I am remembering a regency book I read by Celeste Bradley, not one of my favorites. I just looked it up and the title is To Love a Wicked Spy. Anyway the hero has such a big one that he has never uh 'finished his course' and then he marries and the troubles begin. He will not harm his wife by consummating. That leads to a fiasco involving a visit to a madame, some Indian stretching dildos because some rajah had an (excuse me) inflated idea of his magnificence, and massive amounts of cream. So it seems at least one author thought about what might actually happen to a couple faced with such bounty.

I am a fan of enough to make the heroine all tingly inside. And a lot of that is foreplay. I read a book by Lisa Kleypas recently called Smooth Talking Stranger. The heroine is a newspaper columnist who writes to lovers who have problems. She answered the how large problem by saying that most of the sensory nerves are in the outer 1/3 of the vagina. The inner ring -- not so much.

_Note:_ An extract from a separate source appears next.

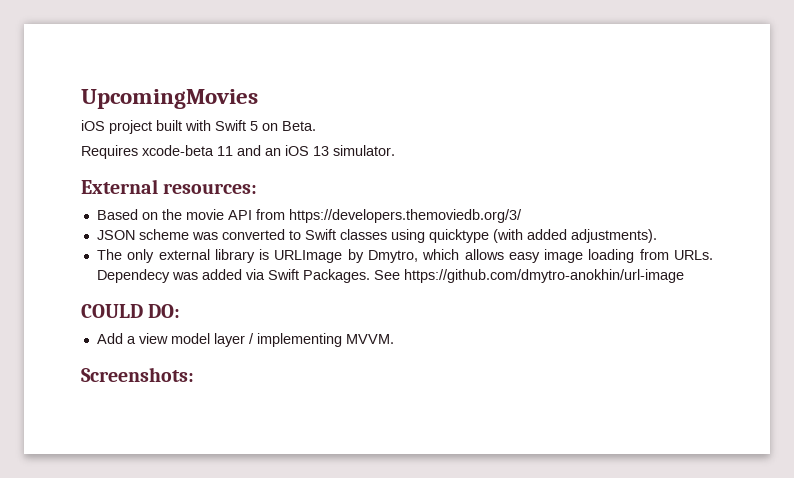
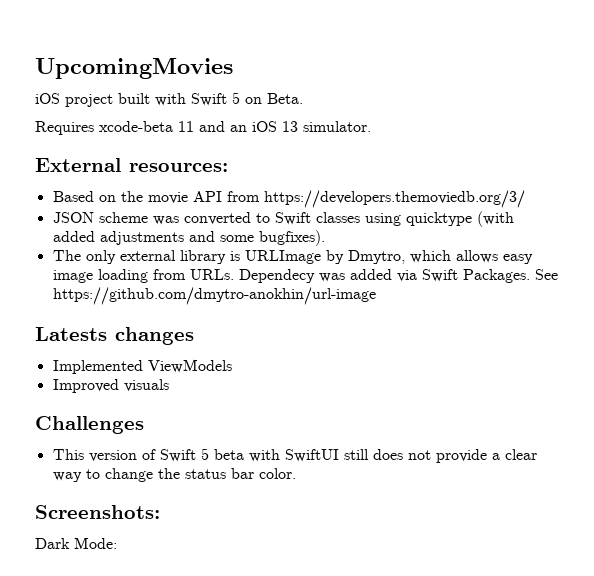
[570,229,657,243] adjustments). -> [99,230,325,246] adjustments and some bugfixes).
[81,304,181,318] [96,333,394,347] COULD DO: // Add a view model layer / implementing MVVM. -> [35,327,194,345] [52,359,232,374] [52,379,169,393] [35,416,144,434] [52,448,537,463] [52,468,296,482] Latests changes // Implemented ViewModels // Improved visuals // Challenges // This version of Swift 5 beta with SwiftUI still does not provide a clear way to change the status bar color.
(194, 374) none -> [35,537,117,549] // Dark Mode:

So you see, boys and girls, the issue isn't what the size is, it's what you do with it. Does anyone need an instruction manual?
Renee Vincent
31. MsGodiva1
Yes, this is definitely on the Best Post of 2012 and will NOT get knocked off.
After the following extremes, I too prefer the Team Average roster. Admittedly, the high end of average combined with a solid skill set is bliss on sheets of paper or silk. Like the guy who was an awkward, pimply dork in High School, the hero who then puts the time into learn skills in dressing, conversation, paying attention, and not being a conceited ass all seem to carry over to naked time...determined to rock your world, not assuming your grateful he's bothering to drop trou and share his magnificence.

Extreme #1 - virginity went to a guy so small I had to ask if we were doing it. Mortifying for me. At least he had the illusion as a virgin I wouldn't know anything about sizing. (wrong) Add in being a sprinter. We're done?! You know those gatherings of gals & margs or cosmos and horror stories are being swapped - worst date, worst blind date, worst kiss, worst encounter, worst first time? Yeah. I get the razzie for virginity. Every. Time.

Extreme #2 - married a cervix bumper. (Perhaps over compensating for that razzie?) Even after that first encounter of "you want to put that where?! Nevermind in, near seems painfully close!" Not the top reason for the divorce, but definitely on the list. There can be too much of a good thing for many positions.

Impaled is a complete squick. It belongs to the original Vlad Tepesh and needs to go back to being a historic foot note! Another squick is from LKH's heroine liking to go down on a vamp who hasn't fed so can't come to attention, and take in the boys too...which has the mental image of stuffing three oversized raw oysters in your mouth. Mood Killer.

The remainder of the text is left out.